In this article, we will answer the question, ‘Why am I attached to my abusive boyfriend?’. We will look at some ways in which you can seek help and proceed forward in your life.
Why am I so attached to my abusive boyfriend?
People often find it difficult to detach themselves from an abusive partner. Some reasons for that could be:
- You are in denial about the abuse
- You are unconsciously repeating a pattern of abuse from earlier relationships
- You are trying to be empathetic and considerate
- You need to work on your self-esteem
- You are projecting your insecurities onto him
You are in denial about the abuse
Denial means that you know that what is happening to you is wrong but you choose to not validate its intensity or you rationalize it.
Sometimes when you are too attached to someone you fail to understand whether that attachment is a healthy or unhealthy one. In the name of love, you might let go of serious red flags in the relationship that might have been showing up for a long time or right from the beginning of your relationship.
Know that this is not ‘love’. ‘Love’ does not cause harm ever, love understands, supports, uplifts, and empowers. ‘Love’ does not demand, love gives unconditionally.
Being in denial that what you considered to be an ideal relationship with a person you idolized has now turned into ugly can be difficult but is essential for your well-being as an independent individual.

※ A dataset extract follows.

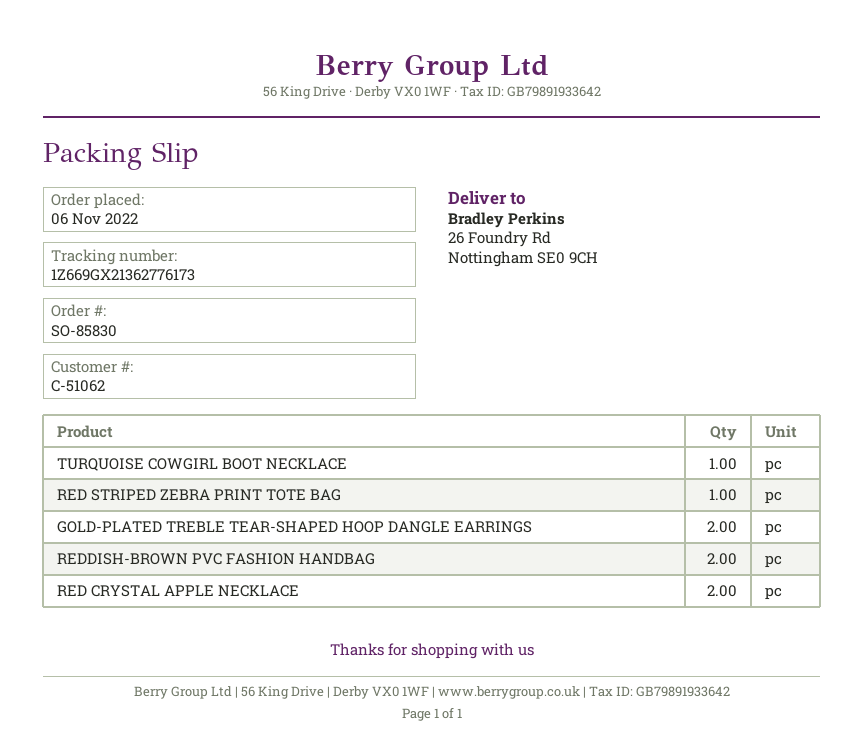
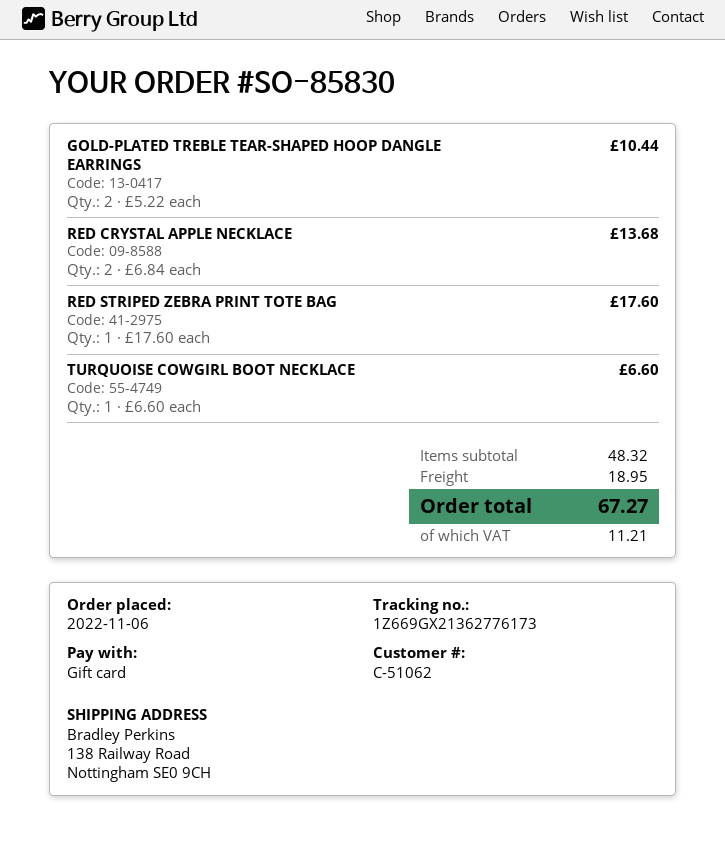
ship to: 26 Foundry Rd, Nottingham SE0 9CH -> 138 Railway Road, Nottingham SE0 9CH
REDDISH-BROWN PVC FASHION HANDBAG: 2 -> none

You are unconsciously repeating a pattern of abuse from earlier relationships
The kind of attachment style we have in our current relationships is, to a large extent, a reflection of the kind of attachment we learned from and developed with our parents in childhood. Relationships in teenage, young adulthood, and across the life span do have an impact on the kind of perception you build about what is acceptable and what is not. You form an identity that dictates how you wish to be treated and how much you can stretch yourself in a relationship to be accommodating.
If there has been an incident or multiple incidents in life where the person has suffered abuse of any kind, there are high chances that it has repercussions on the development of trust, integrity, sincerity and willingness to commit in a relationship. Without consciously realizing they tend to repeat the same pattern of abuse or acceptance of abuse in consequent relationships.
It is important that this pattern be recognized and broken in order to achieve true happiness.
You are trying to be empathetic and considerate
Often people feel sorry for the guy they are with and in the attempt to be loving, supportive and empathetic towards their partner, they accept their fate as an abuse victim.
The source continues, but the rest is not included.